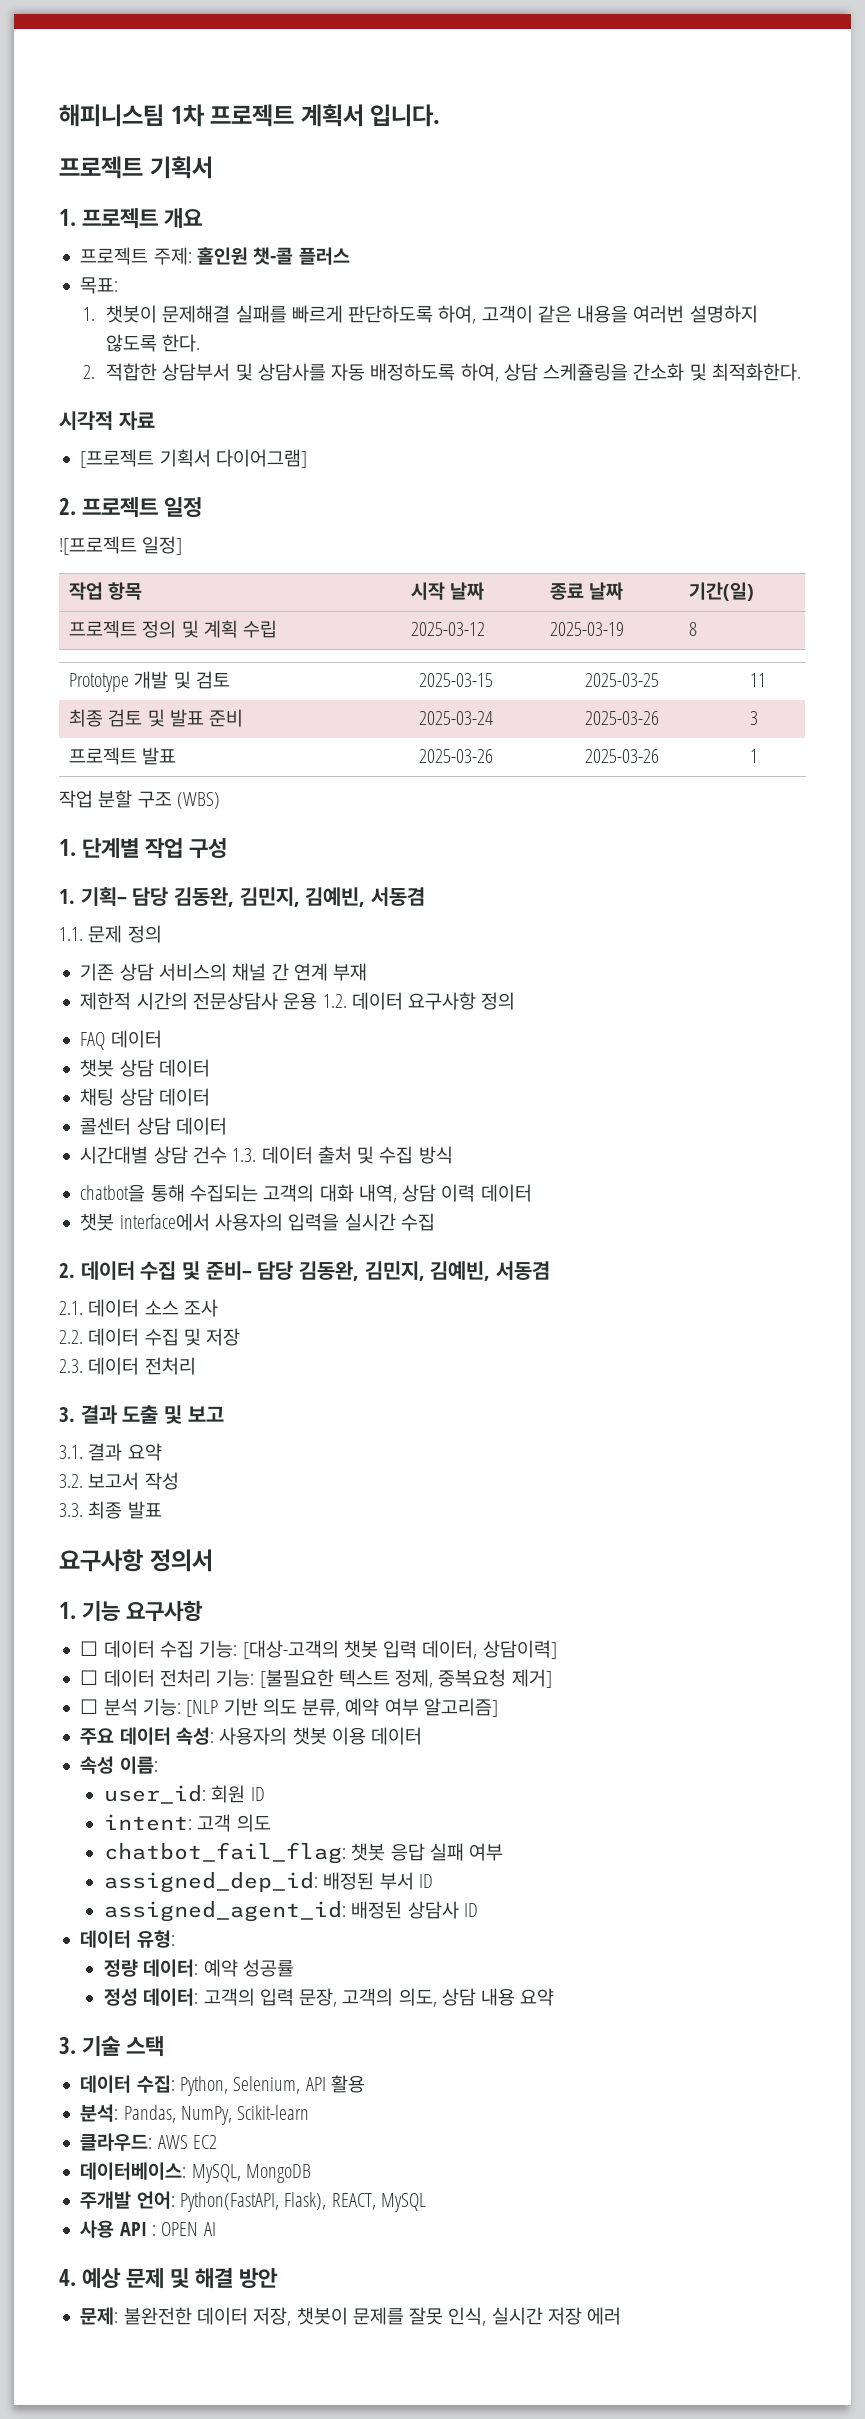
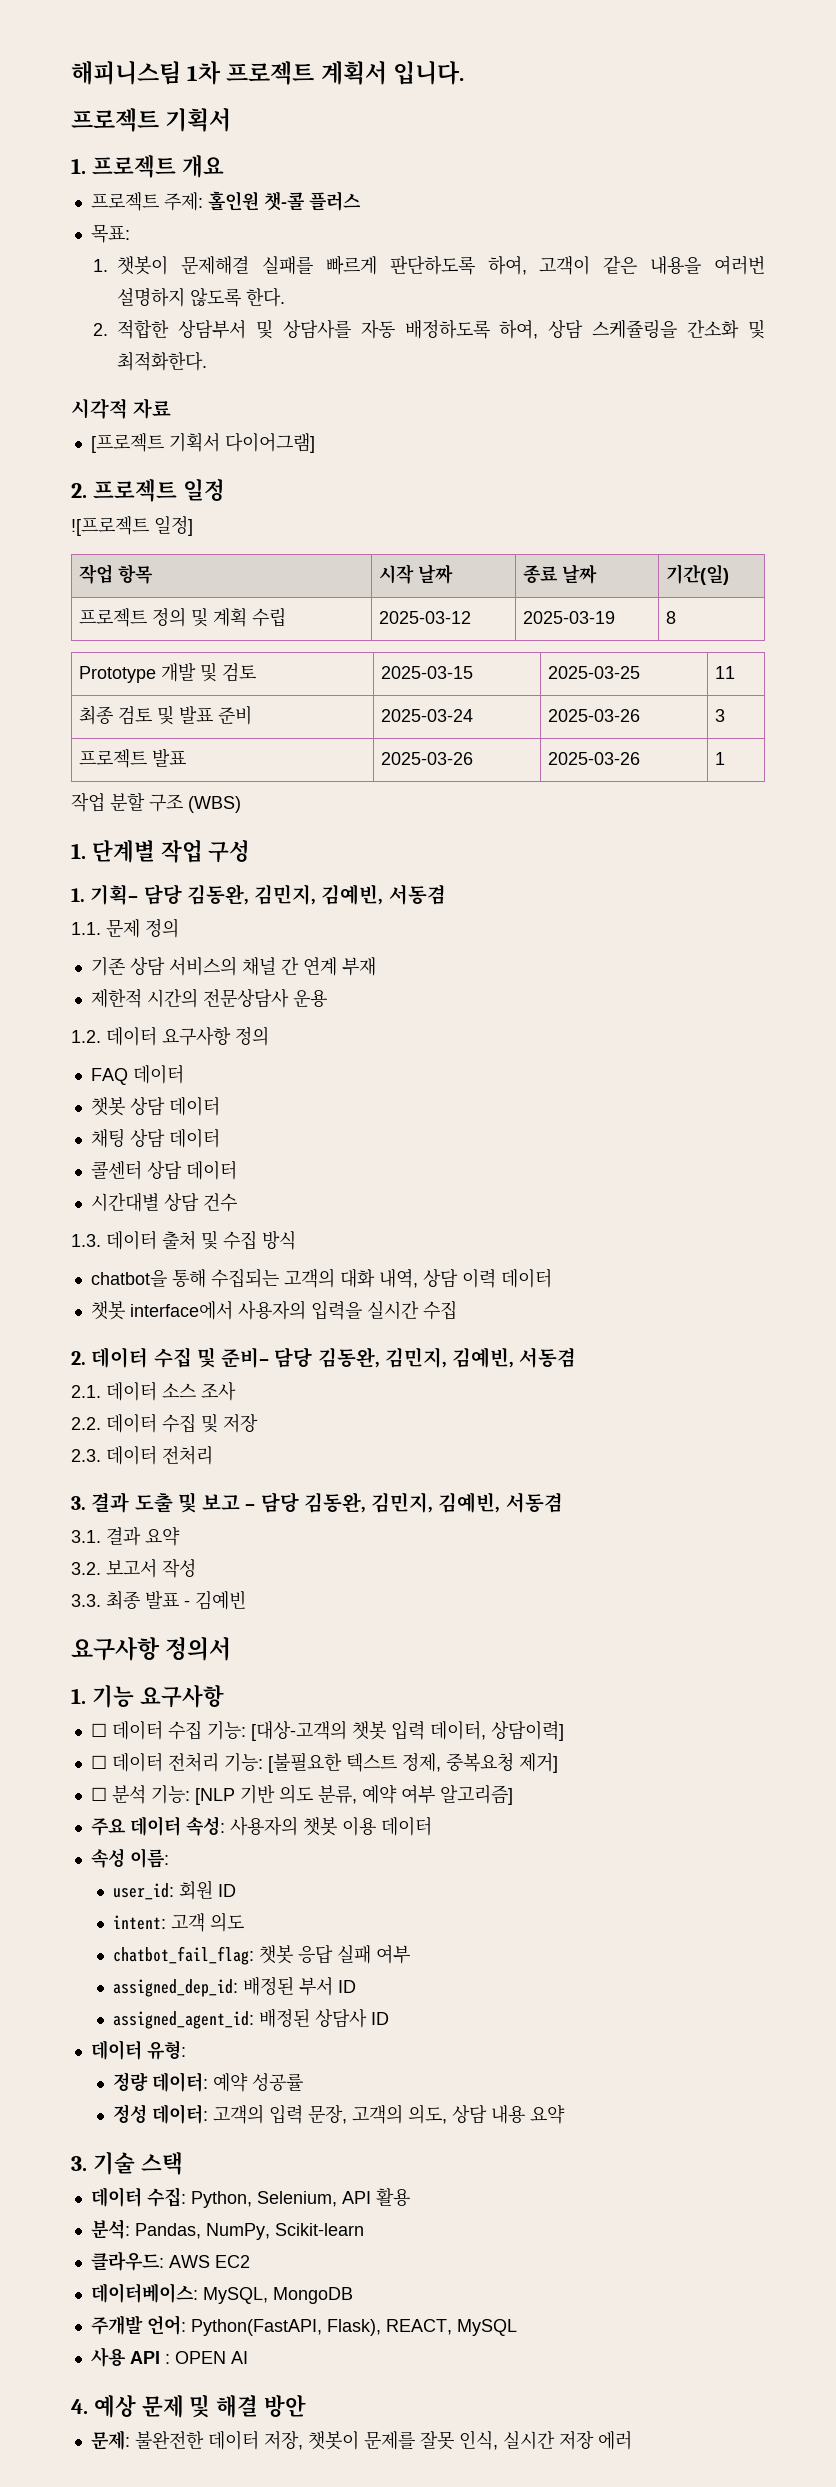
- 제한적 시간의 전문상담사 운용 1.2. 데이터 요구사항 정의
+ 제한적 시간의 전문상담사 운용
+ 1.2. 데이터 요구사항 정의
- 시간대별 상담 건수 1.3. 데이터 출처 및 수집 방식
+ 시간대별 상담 건수
+ 1.3. 데이터 출처 및 수집 방식
- 3. 결과 도출 및 보고
+ 3. 결과 도출 및 보고 – 담당 김동완, 김민지, 김예빈, 서동겸
- 3.3. 최종 발표
+ 3.3. 최종 발표 - 김예빈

**WHAT TO PRODUCE**
Leave out the pictures and print every line of the data exactly.

**ANSWER SECTION**
- 제한적 시간의 전문상담사 운용 1.2. 데이터 요구사항 정의
+ 제한적 시간의 전문상담사 운용
+ 1.2. 데이터 요구사항 정의
- 시간대별 상담 건수 1.3. 데이터 출처 및 수집 방식
+ 시간대별 상담 건수
+ 1.3. 데이터 출처 및 수집 방식
- 3. 결과 도출 및 보고
+ 3. 결과 도출 및 보고 – 담당 김동완, 김민지, 김예빈, 서동겸
- 3.3. 최종 발표
+ 3.3. 최종 발표 - 김예빈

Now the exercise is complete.